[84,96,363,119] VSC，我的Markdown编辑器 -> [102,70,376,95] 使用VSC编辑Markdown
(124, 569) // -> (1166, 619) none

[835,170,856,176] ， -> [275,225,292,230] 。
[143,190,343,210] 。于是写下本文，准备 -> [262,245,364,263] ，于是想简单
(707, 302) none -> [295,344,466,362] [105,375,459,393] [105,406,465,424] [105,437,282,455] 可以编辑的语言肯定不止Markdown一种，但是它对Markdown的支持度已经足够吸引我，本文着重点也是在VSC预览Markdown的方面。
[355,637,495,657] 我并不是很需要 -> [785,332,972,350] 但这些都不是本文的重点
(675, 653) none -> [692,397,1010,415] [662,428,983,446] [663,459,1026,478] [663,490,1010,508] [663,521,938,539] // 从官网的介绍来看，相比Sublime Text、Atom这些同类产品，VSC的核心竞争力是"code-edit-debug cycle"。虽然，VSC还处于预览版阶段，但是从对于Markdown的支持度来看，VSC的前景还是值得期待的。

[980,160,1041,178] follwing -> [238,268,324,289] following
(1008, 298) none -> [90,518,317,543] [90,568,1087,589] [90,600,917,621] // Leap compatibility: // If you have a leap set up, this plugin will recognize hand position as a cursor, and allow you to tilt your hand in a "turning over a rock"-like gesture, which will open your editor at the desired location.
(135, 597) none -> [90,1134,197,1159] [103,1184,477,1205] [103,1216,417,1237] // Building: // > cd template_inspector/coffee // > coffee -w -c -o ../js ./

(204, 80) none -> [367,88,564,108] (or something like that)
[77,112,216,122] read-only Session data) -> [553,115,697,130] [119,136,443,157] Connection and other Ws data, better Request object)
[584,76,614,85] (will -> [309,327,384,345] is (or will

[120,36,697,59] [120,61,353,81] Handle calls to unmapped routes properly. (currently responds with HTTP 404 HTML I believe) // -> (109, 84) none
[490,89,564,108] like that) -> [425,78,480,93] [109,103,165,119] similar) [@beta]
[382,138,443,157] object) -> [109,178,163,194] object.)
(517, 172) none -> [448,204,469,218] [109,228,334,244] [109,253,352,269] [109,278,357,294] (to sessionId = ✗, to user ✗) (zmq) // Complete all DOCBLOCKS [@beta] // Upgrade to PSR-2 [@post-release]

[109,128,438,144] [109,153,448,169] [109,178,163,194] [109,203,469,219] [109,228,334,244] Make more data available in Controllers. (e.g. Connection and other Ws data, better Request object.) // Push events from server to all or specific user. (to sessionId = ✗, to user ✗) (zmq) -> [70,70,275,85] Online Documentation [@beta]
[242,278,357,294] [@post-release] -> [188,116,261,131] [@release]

== Problem description ==
Give back exactly the lines starting at the one with "[109,128,438,144] [109,153,448,169] [109,178,163,194]" and running to the end of the listing. Include both ends.

== Result of the exercise ==
[109,128,438,144] [109,153,448,169] [109,178,163,194] [109,203,469,219] [109,228,334,244] Make more data available in Controllers. (e.g. Connection and other Ws data, better Request object.) // Push events from server to all or specific user. (to sessionId = ✗, to user ✗) (zmq) -> [70,70,275,85] Online Documentation [@beta]
[242,278,357,294] [@post-release] -> [188,116,261,131] [@release]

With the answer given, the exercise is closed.